Take the lines below between the one holding "- Free shipping, arrives in 3+ days" and the one holding "- In total there", inclusive, and copy them exactly. Add nothing.

Before-and-after change records
---------------

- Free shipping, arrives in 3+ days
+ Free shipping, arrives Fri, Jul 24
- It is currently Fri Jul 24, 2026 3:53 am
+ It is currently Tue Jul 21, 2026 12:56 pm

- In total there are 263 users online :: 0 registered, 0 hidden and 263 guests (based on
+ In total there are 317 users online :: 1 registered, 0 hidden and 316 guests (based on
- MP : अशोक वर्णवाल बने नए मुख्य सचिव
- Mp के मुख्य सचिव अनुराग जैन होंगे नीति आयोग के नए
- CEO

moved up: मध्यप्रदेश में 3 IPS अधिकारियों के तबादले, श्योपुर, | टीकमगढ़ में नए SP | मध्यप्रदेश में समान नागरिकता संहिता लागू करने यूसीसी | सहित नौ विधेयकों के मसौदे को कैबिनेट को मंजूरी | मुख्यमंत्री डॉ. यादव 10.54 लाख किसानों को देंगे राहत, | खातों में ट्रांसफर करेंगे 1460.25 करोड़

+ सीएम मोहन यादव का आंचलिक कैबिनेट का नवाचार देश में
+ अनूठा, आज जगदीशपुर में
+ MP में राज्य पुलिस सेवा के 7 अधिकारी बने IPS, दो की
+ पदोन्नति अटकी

---------------

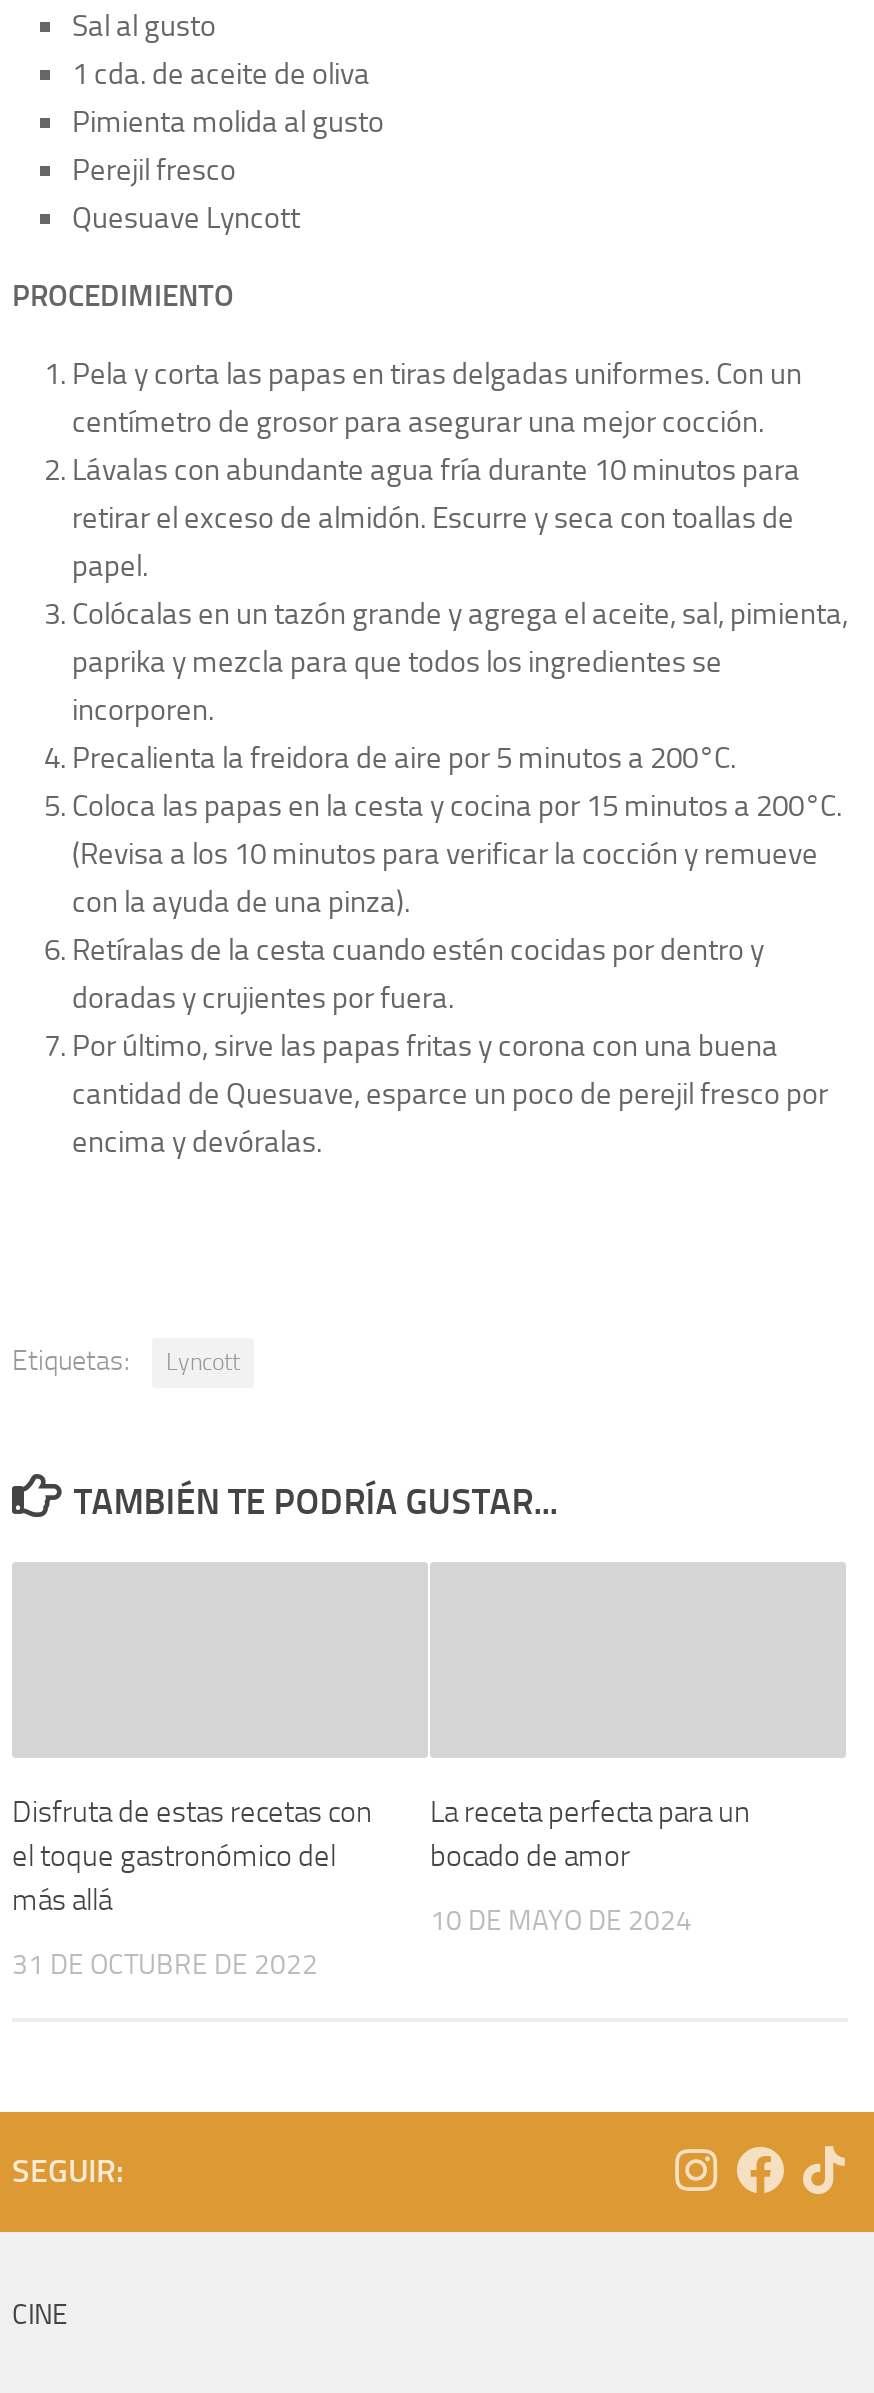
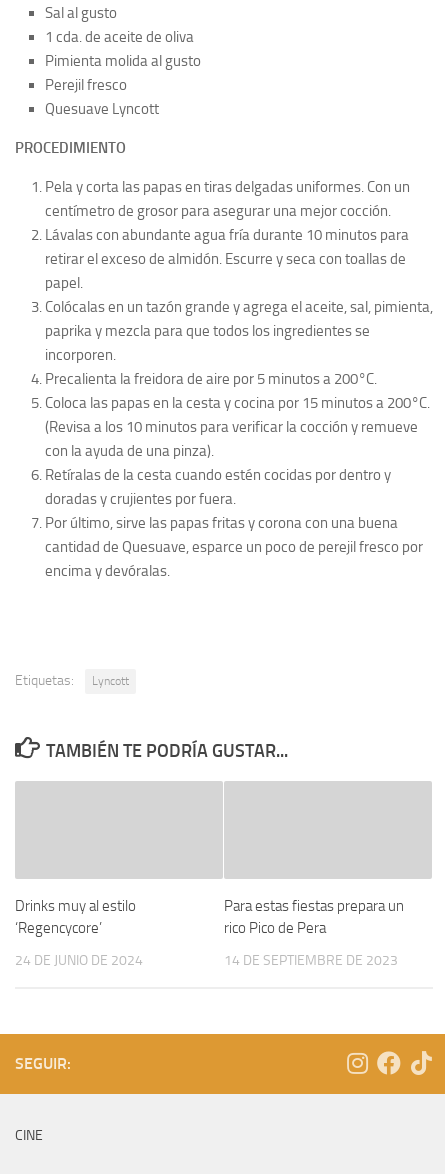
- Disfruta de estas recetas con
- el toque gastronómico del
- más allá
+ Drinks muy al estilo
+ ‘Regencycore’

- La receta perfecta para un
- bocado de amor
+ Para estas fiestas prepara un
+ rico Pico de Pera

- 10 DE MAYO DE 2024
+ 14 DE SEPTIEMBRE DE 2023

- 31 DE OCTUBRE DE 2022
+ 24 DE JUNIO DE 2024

---------------

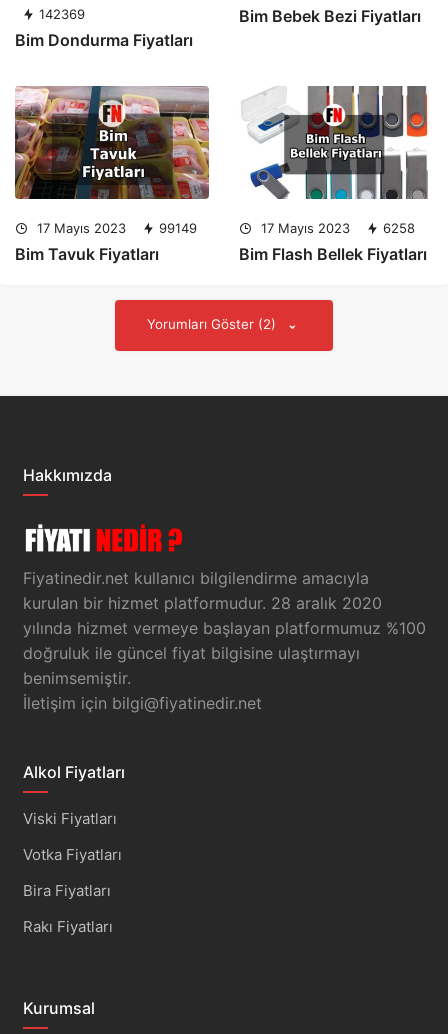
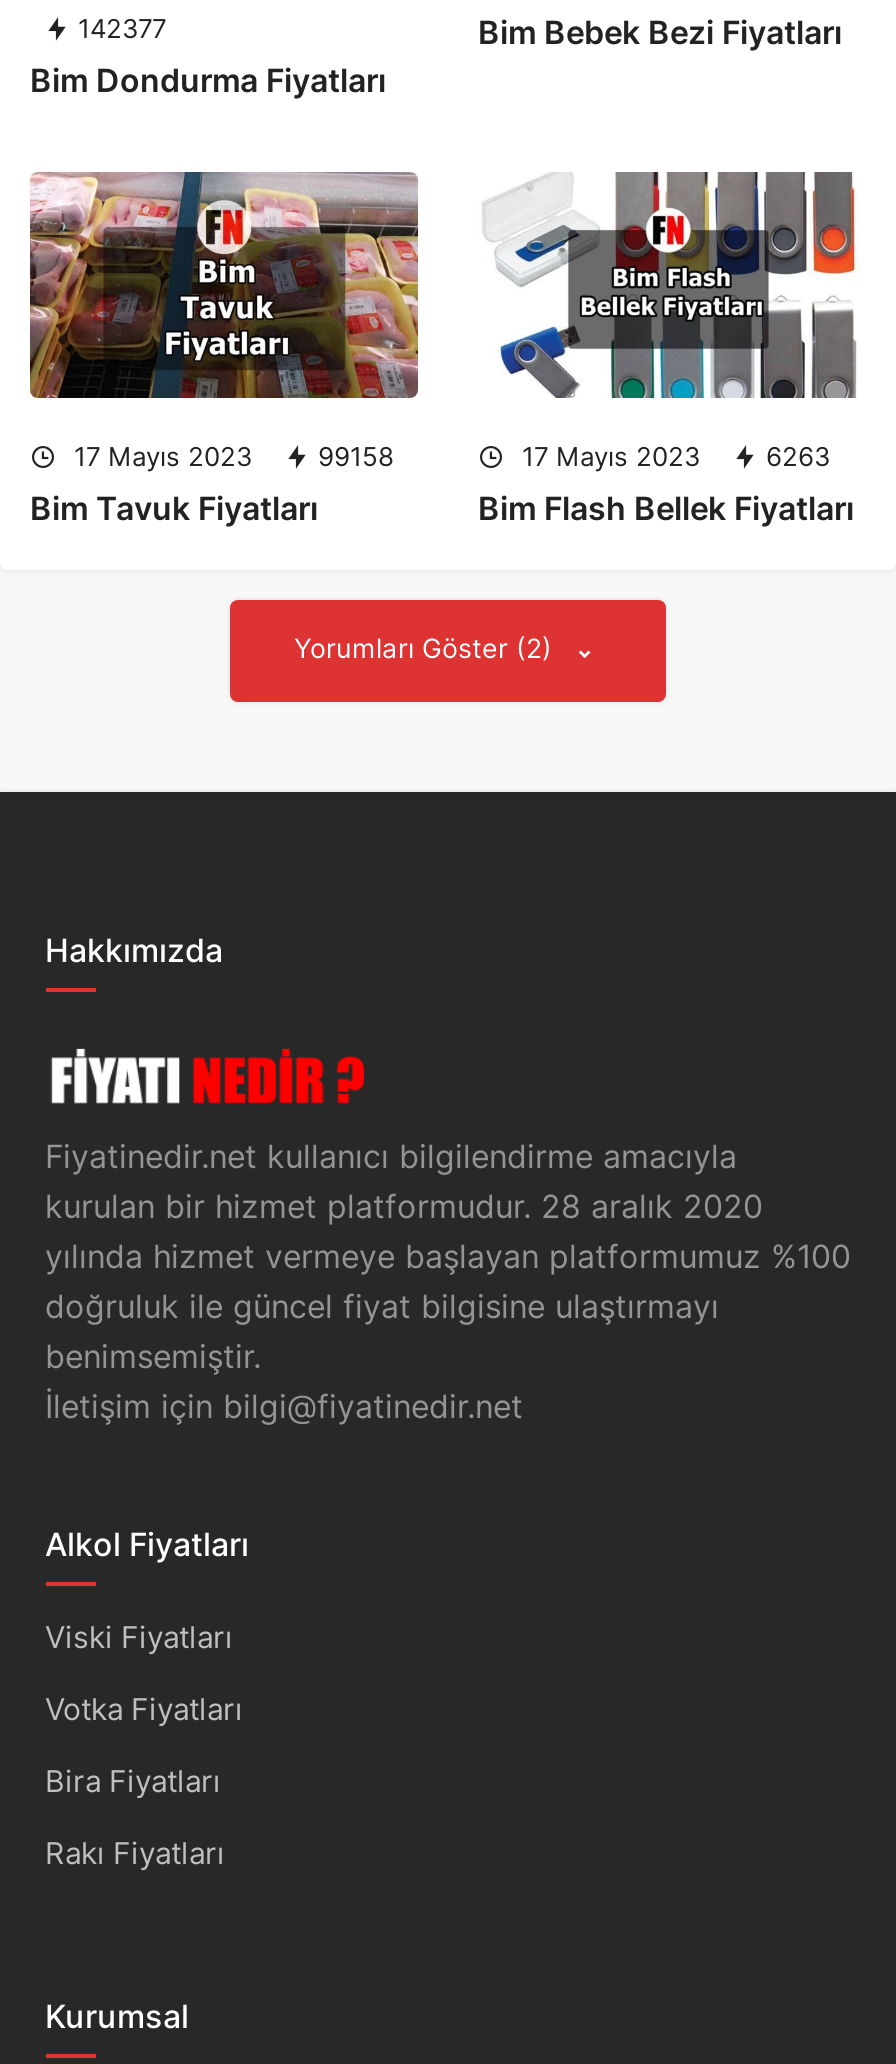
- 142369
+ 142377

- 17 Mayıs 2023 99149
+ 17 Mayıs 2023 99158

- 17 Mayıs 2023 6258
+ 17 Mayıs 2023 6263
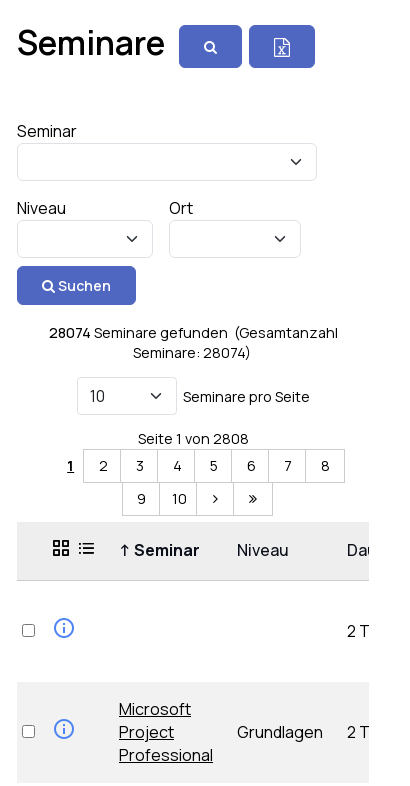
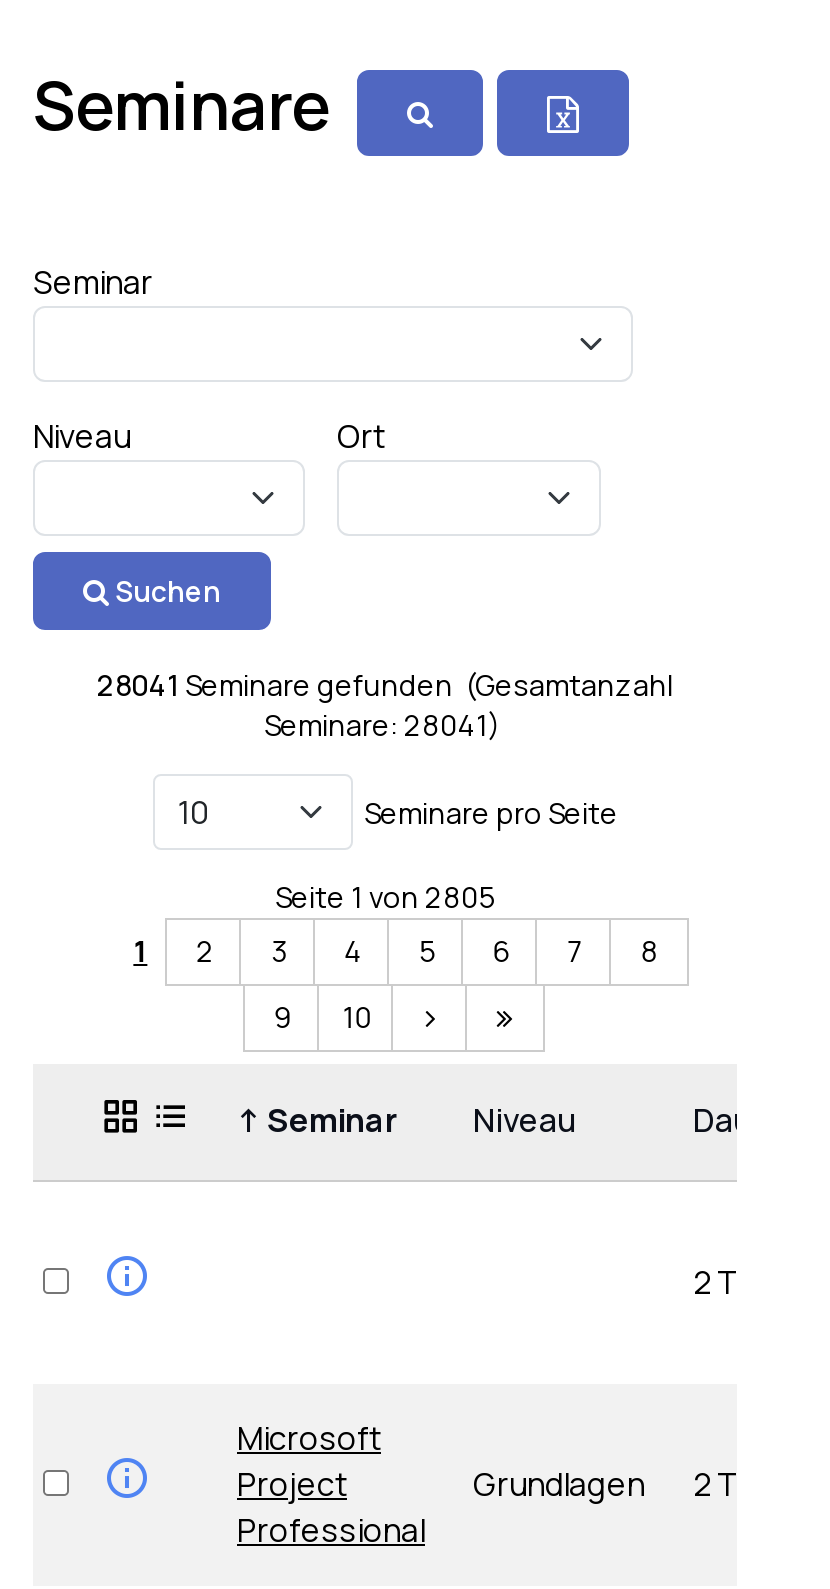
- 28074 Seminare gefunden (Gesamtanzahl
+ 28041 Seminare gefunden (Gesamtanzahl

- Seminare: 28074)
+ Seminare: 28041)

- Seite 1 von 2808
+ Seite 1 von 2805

---------------

SOLUTION -
- Free shipping, arrives in 3+ days
+ Free shipping, arrives Fri, Jul 24
- It is currently Fri Jul 24, 2026 3:53 am
+ It is currently Tue Jul 21, 2026 12:56 pm

- In total there are 263 users online :: 0 registered, 0 hidden and 263 guests (based on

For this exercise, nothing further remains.